CT: He hasn’t yet, what a disappointment.

M: What a disappointment. [jokingly] Hear that, Kim?

[Ed. – Kim Thompson, Fantagraphics big cheese #2, is notoriously knowledgeable about European cartoonists.]

CT: I’d be curious to hear what Kim thinks about that, actually.

M: Yeah, well, he – they tried to publish some other European – I actually have asked him about it before, and he gets kinda riled up. [laughs]

CT: Yeah well, he is responsible for translating that David B – Epileptic book, right?

M: Yeah, uh-huh. And he also did…

CT: Trondheim.

M: Yes, exactly.

CT: And I don’t know where that’s at right now, but I imagine Epileptic has been fairly successful.

M: Yeah, ya know, I don’t know. I talked – remember the financial crisis?

CT: Yeah.

M: I talked to Kim during that period of time, during the week when they were, like, freaking out because everyone was coming through for them. First of all, they were rightfully cagey about talking to a journalist about what books they had overprinted. But it was clear that they’d made their business judgments based on their aesthetic desires, rather than what they were projecting.

But when I asked Kim about it, “Are you ever going to translate the Gaston books, for example?” because they had done a couple pages of translations of that 15 years ago, in like, Centrifugal Bumblepuppy.

[ Centrifugal Bumblepuppy was a short-lived anthology edited by the now-famed cartoon journalist Joe Sacco for Fantagraphics.]

CT: Wow.

M: And he really got kinda worked up. [laughs] “Man, we lost all this money on these projects, and I think the American audience just hates French cartoonists.” It was, you know, Fantagraphics grumpiness. It was kind of funny.

CT: I can’t imagine they hate this stuff. I mean I know American cartoonists have been very influenced by the French cartoonists.

M: Well, you know, it could just be that –

CT: Maybe they’re for cartoonists. Maybe they’re cartoonist’s cartoonists.

M: Yah, its hard to say. I mean like the Gaston books, when they translated them, they made Gaston – he speaks this really kind of colloquial French, and so they translated it so that he was like speaking this hillbilly English or something. And they printed it in black and white too, instead of using the nice color seps that come from the publishers in France.

[Ed. – I am aware this is impossible, anyway. I meant, essentially, it’s a shame they were in black and white.]

Which actually – it makes sense. I mean they – most of their stuff is in black and white, it was 15 years ago. I mean, it doesn’t look like a kids’ book, which I would think would limit their appeal. It’s an interesting topic. I hope to speak with Kim about it at greater length, when he’s in a more thoughtful mood.

Anyway, so back to the questions. I gotta watch this stuff, going off into comics minutia.

What’s the sexiest comic you’ve ever read?

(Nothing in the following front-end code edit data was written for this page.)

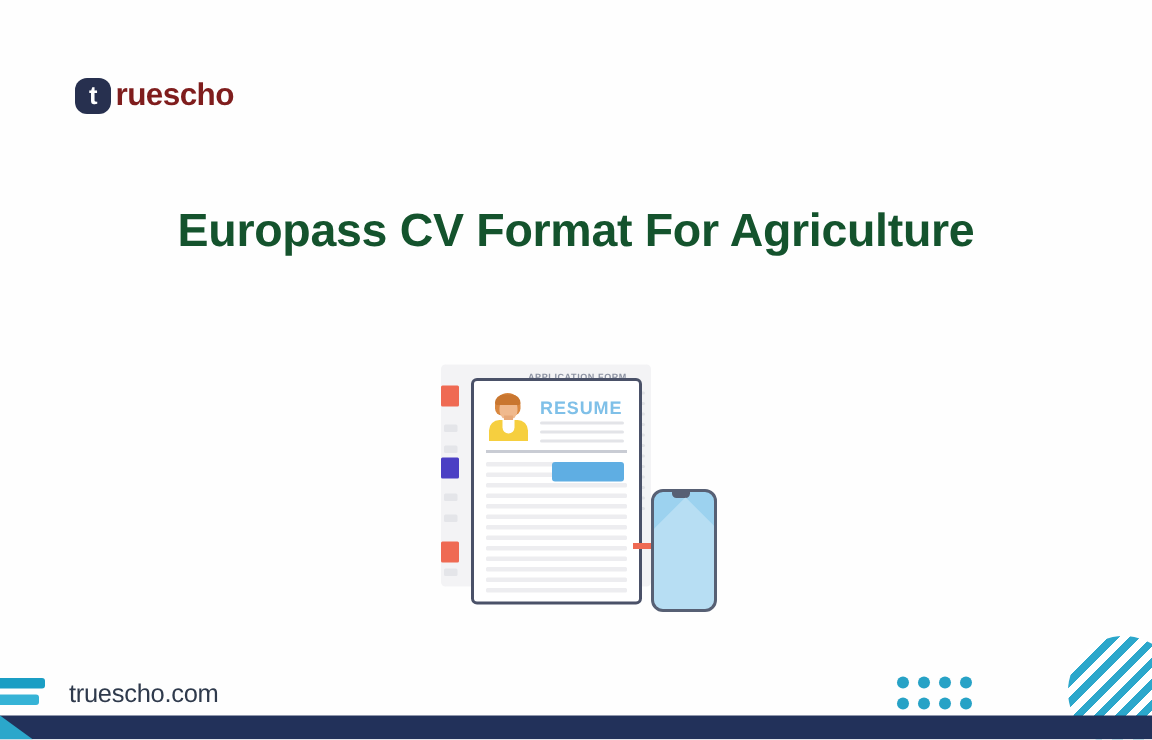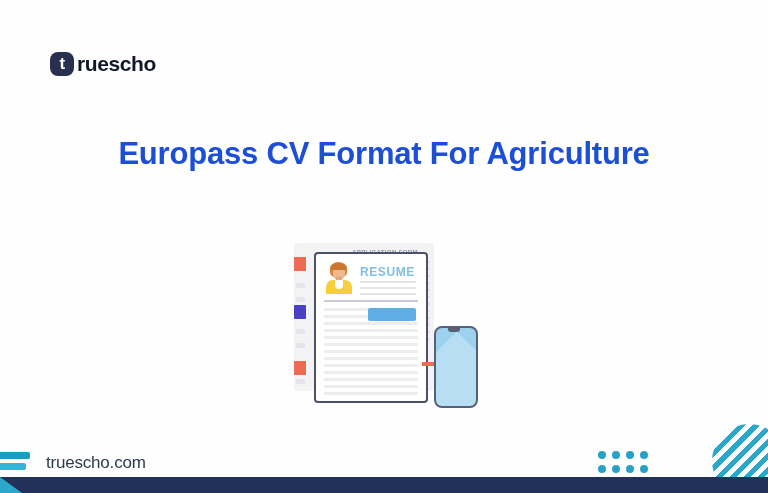"ruescho" .brand-name { color: #0f172a -> #7f1d1d }
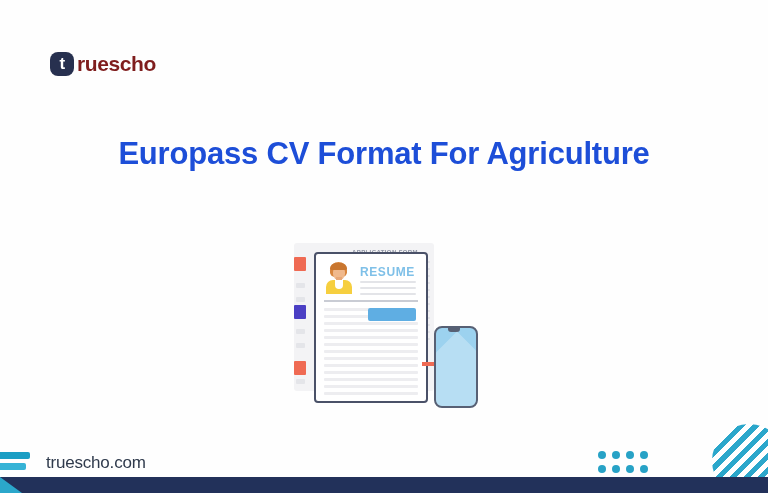"Europass CV Format For Agriculture" .title { color: #1d4ed8 -> #14532d }
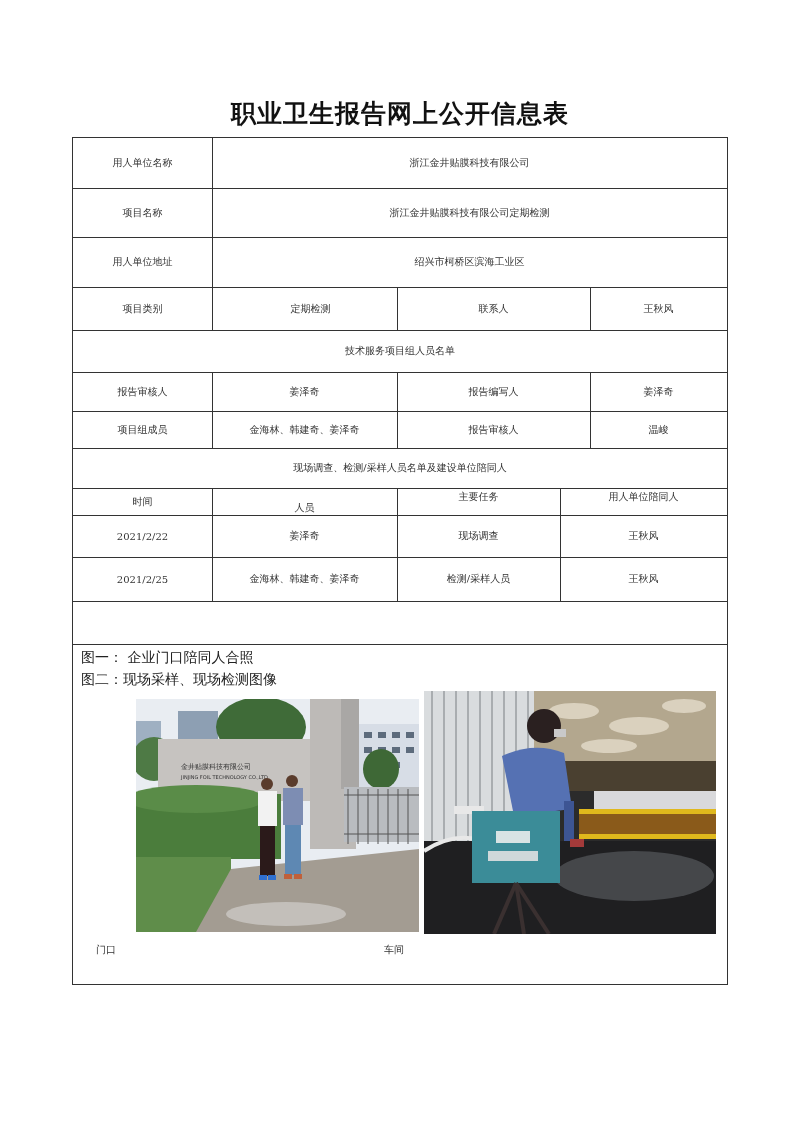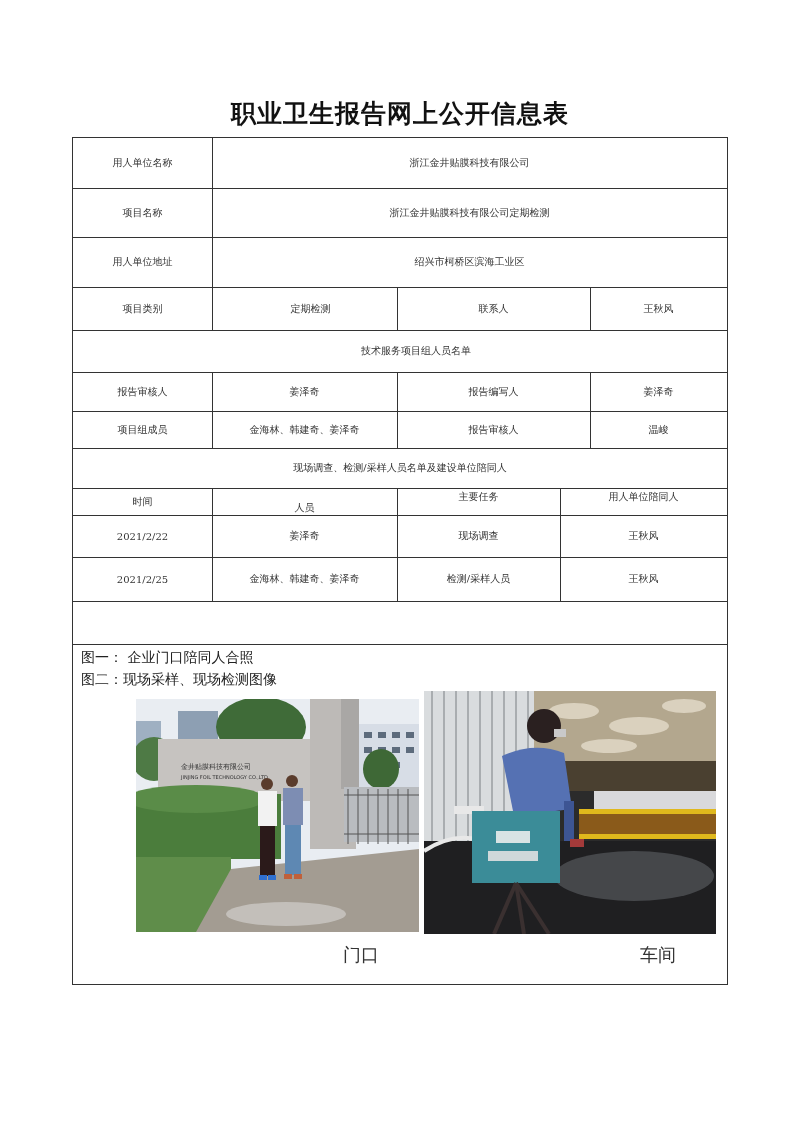"技术服务项目组人员名单" div.cell { left: 16px -> 0 }
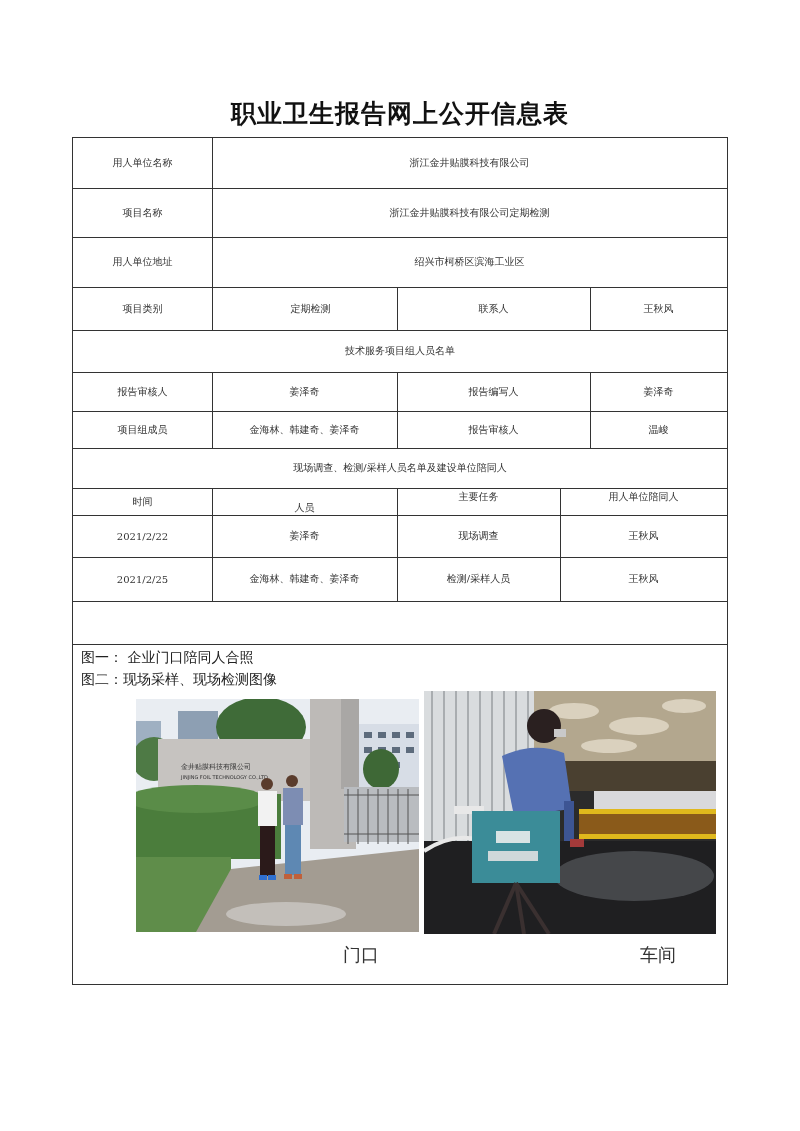"门口" .photo-label { font-size: 18px -> 10px; text-align: right -> left }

CT: That would definitely be a Baudoin book. And since I haven’t officially – there’s only maybe two that I’ve gotten through – I don’t really speak or read French, only to a small degree, along with a dictionary –

M: Mm-hm.

CT: That would be Maus.

M: Be generic and say what?

CT: Maus.

M: Maus? Oh yeah.

CT: Um… or Jimmy Corrigan, that’s too easy too.

M: Well those are both comics that um…

CT: Those are big ones, those are big ones.

Pshooo. I guess I’ll stick with those!

M: Okay, fair enough, those are good answers.

CT: Anybody would say those two. But, there’s a reason for that.

M: Well you may be interested to know that I’ve had at least one response that cited an Expo contribution of yours, that I haven’t seen, about child abuse…

CT: Wow.

M: …as the most moving thing that they had ever read. Who said that? Tatiana Gill is the woman that said that to me.

Um, what do you think about webcomics?

CT: Um, I think I’m actually pretty ignorant of them. I think they’re great, in the sense that the people I meet that are doing them are being really productive and and excited and it’s a tight-knit community; but I’m pretty computer illiterate, in a sense. I just don’t like computer screens, and I’m always frustrated with my little iMac, and I’ve got one of those 56k modems. I’m not, you know, tinkering around looking at that stuff very often.

M: Right, right.

CT: But in the, what I gather from being at conventions, you know, there’s a lot of energy going on there, and a tight-knit community and a real diverse bunch of cartoonists coming out of it. So, I’m excited about it in that sense.

M: Yeah, it’s interesting to me – I’m someone that really likes dailies, and it’s just revitalized dailies, because, you know, you can have it in color and you don’t have content restrictions and that’s an interesting kind of a side effect. And there’s a real split, I’ve noticed, between people who are really traditionally oriented, like you, in terms of you know, paper and pen, and not really getting along with the computer and generally younger people – although you’re actually about the age that I’m thinking about. It’s fascinating for me to watch, and that’s why the column says Ink and Pixels, ’cause I really want to pay attention to those guys too. Anyway.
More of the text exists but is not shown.